■ TO DO
Some lines in the data below hold the string "none". Report how many, as a bare number.

■ STORED DATA
• • • • •

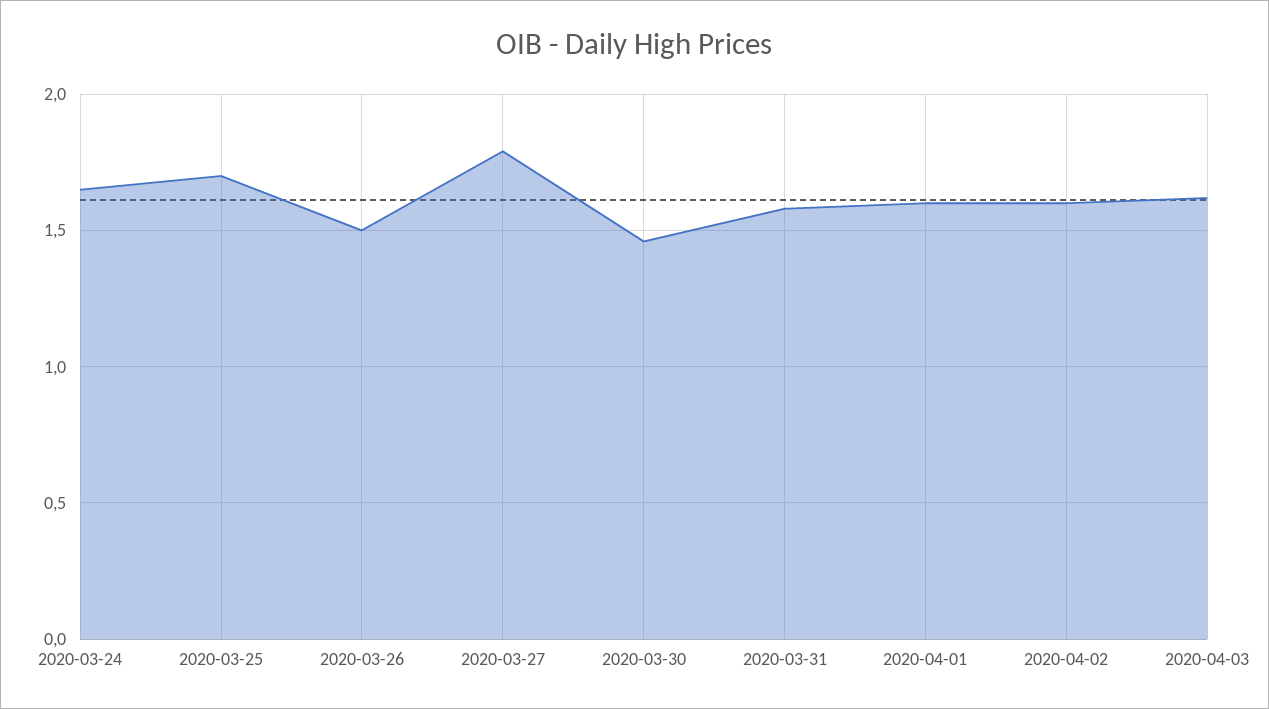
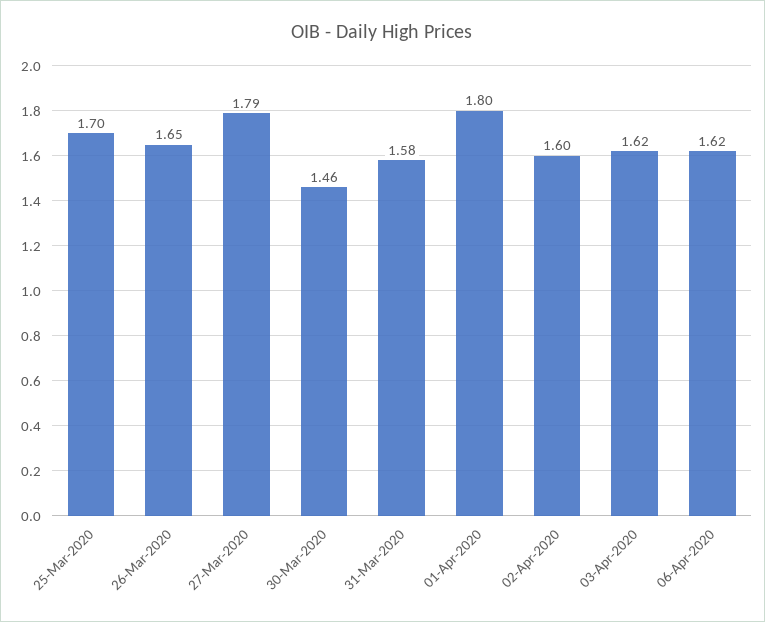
2020-03-24: 1.65 -> none
2020-03-26: 1.5 -> 1.65
2020-04-01: 1.6 -> 1.8
06-Apr-2020: none -> 1.62

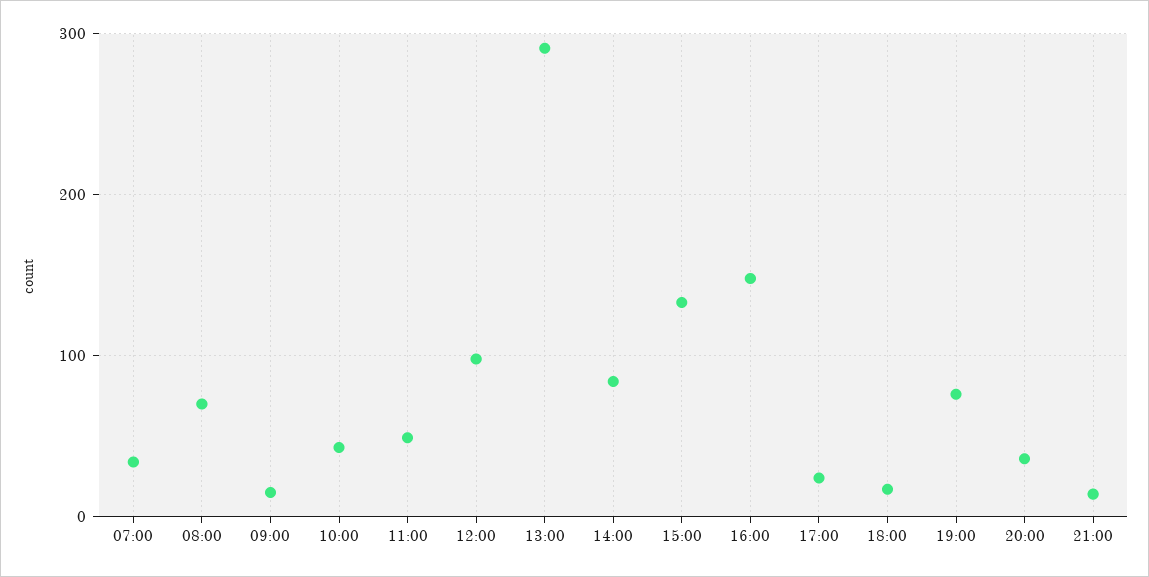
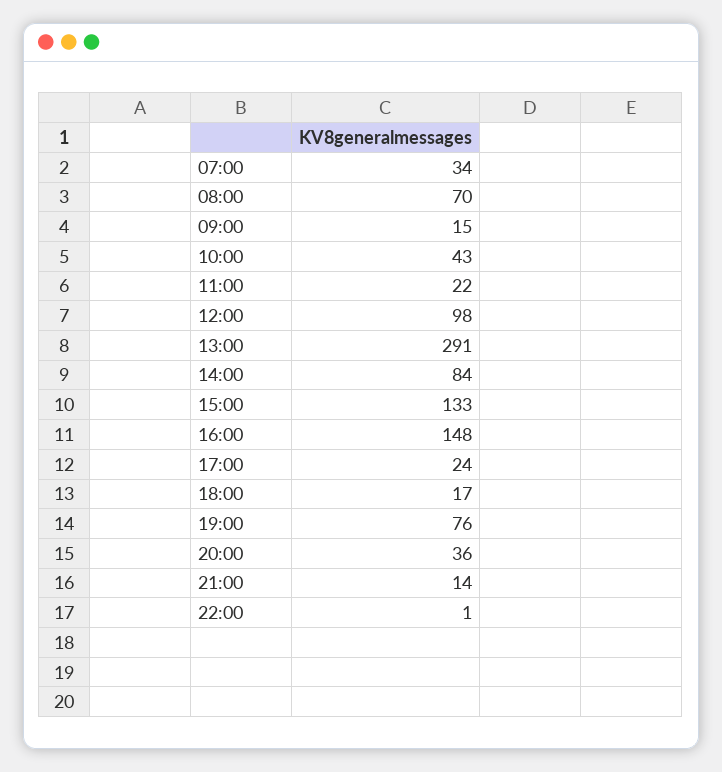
11:00: 50 -> 22
22:00: none -> 1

• • • • •

■ SOLUTION TO THE EXERCISE
3